Era uma vez uma casa de telhados duros e janelas opacas e fechadas. Guardava os fumos numa nuvem negra e brilhante e o papel de parede caía agarrado ao estuque. No chão, abriam-se poças de chuva azeda, infestada de um cheiro desagradável.
Às vezes, enchia-se de corpos de várias formas e feitios, adornados com jeitos e idiossincrasias únicas. Corpos-mutantes, numa mistura entre felinos e humanos, de garras compridas e olhos pequenos. Fundiam-se. Orgias singulares de quem vive sem sons no peito. Banquetes de luxúria abrasiva onde a pele era arrancada sem vestígio de sangue possível. Delícias de um mundo tão grande e reservado, onde só entra quem souber respirar melhor. Um mar de cadáveres, num suor de sombra rente à boca seca de novas palavras.

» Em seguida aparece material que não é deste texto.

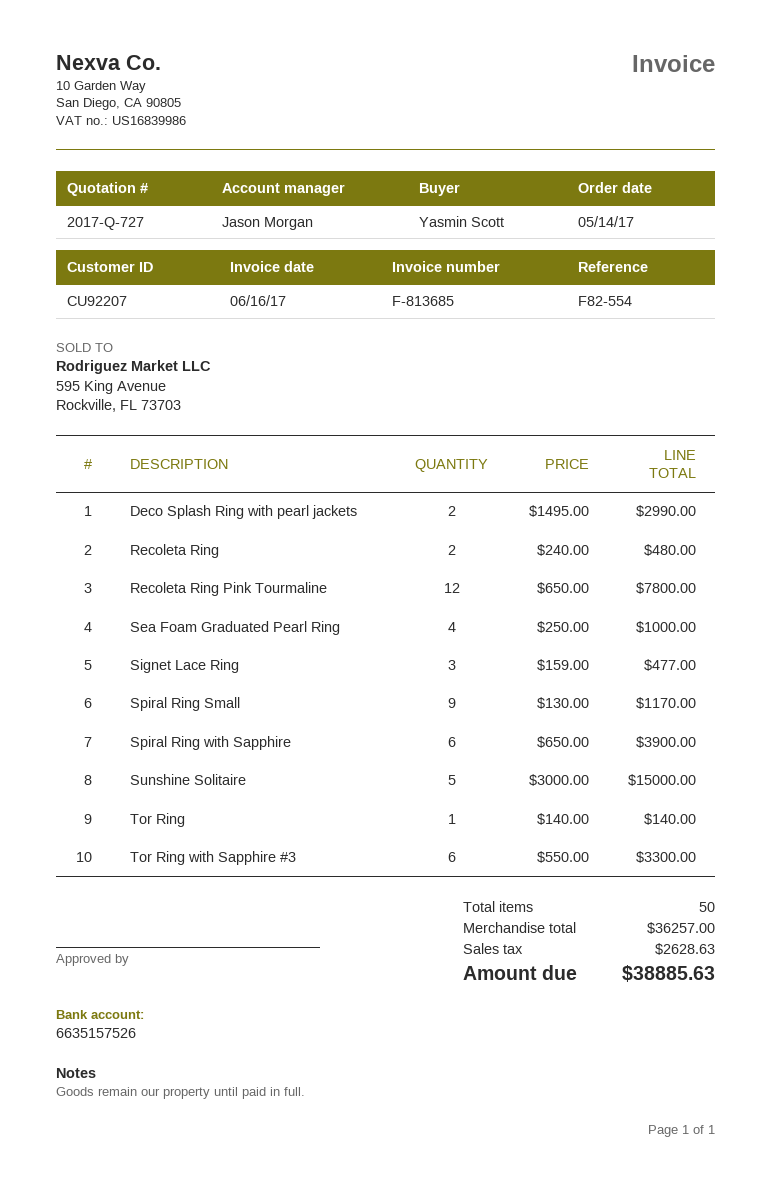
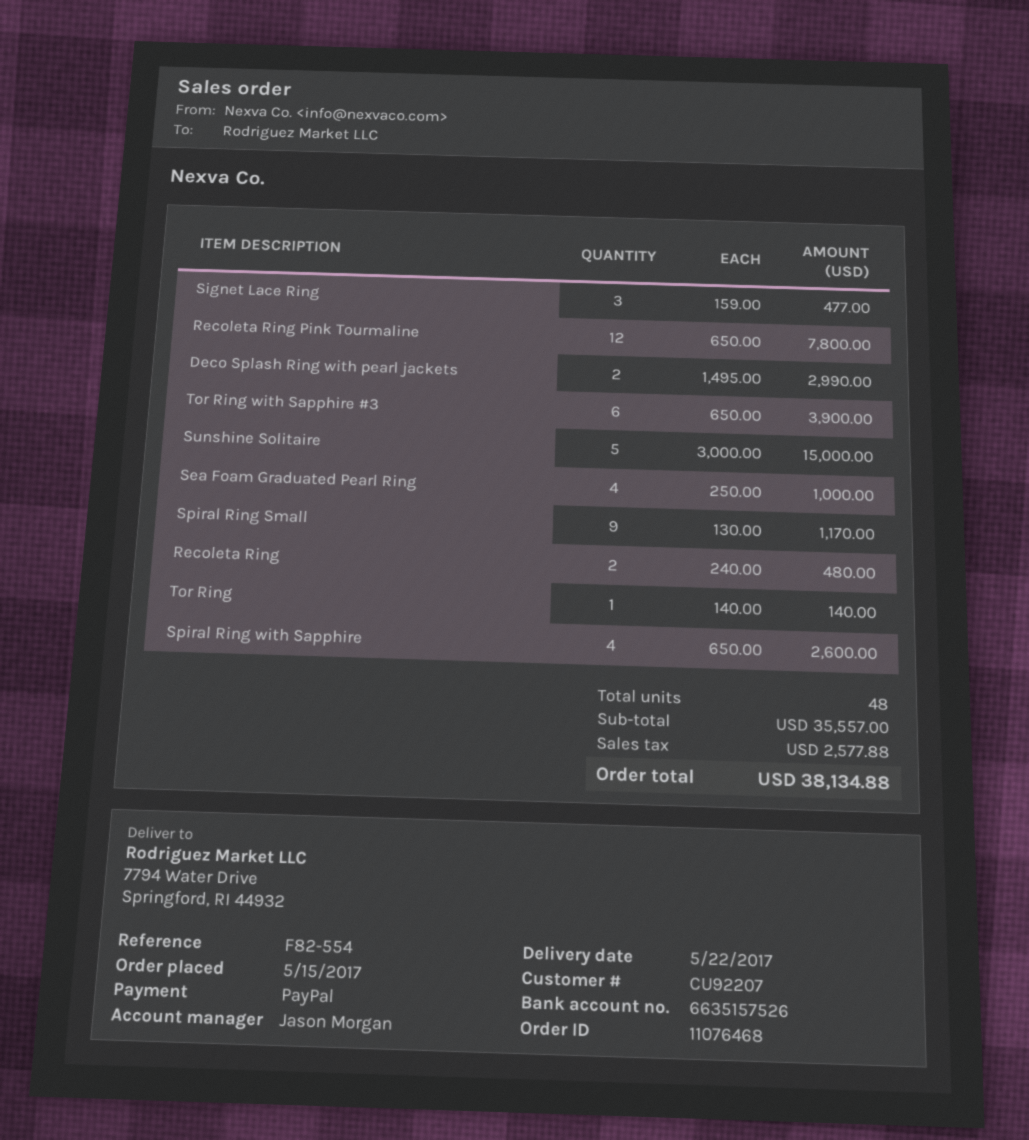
order date: 2017-05-14 -> 2017-05-15
Spiral Ring with Sapphire: 6 x 650.00 = 3900.00 -> 4 x 650.00 = 2600.00
Tor Ring with Sapphire #3: 6 x 550.00 = 3300.00 -> 6 x 650.00 = 3900.00
total quantity: 50 -> 48
subtotal: 36257.00 -> 35557.00
tax: 2628.63 -> 2577.88
total: 38885.63 -> 38134.88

As divisões transbordavam de ecos vibrantes e o chão era de tapetes estranhos, um veludo invulgar que arranhava como unhas mal limadas.
Um dia ouviu-se um grito e as portas abriram-se de repente. Espalharam-se passos apressados e deixaram um murmúrio para trás. Apenas um murmúrio violento no lugar da cama.
E os dias passaram, com horas a mais no mesmo relógio. E as distâncias, essas, eram longas demais para se medirem.
Cantaram os corvos, ainda ao longe, que haviam de ruir a casa, em pétalas de mil cores e cheiro a citrinos frescos, e que me iriam tatuar sorrisos no canto dos lábios. Um dia. Quem sabe.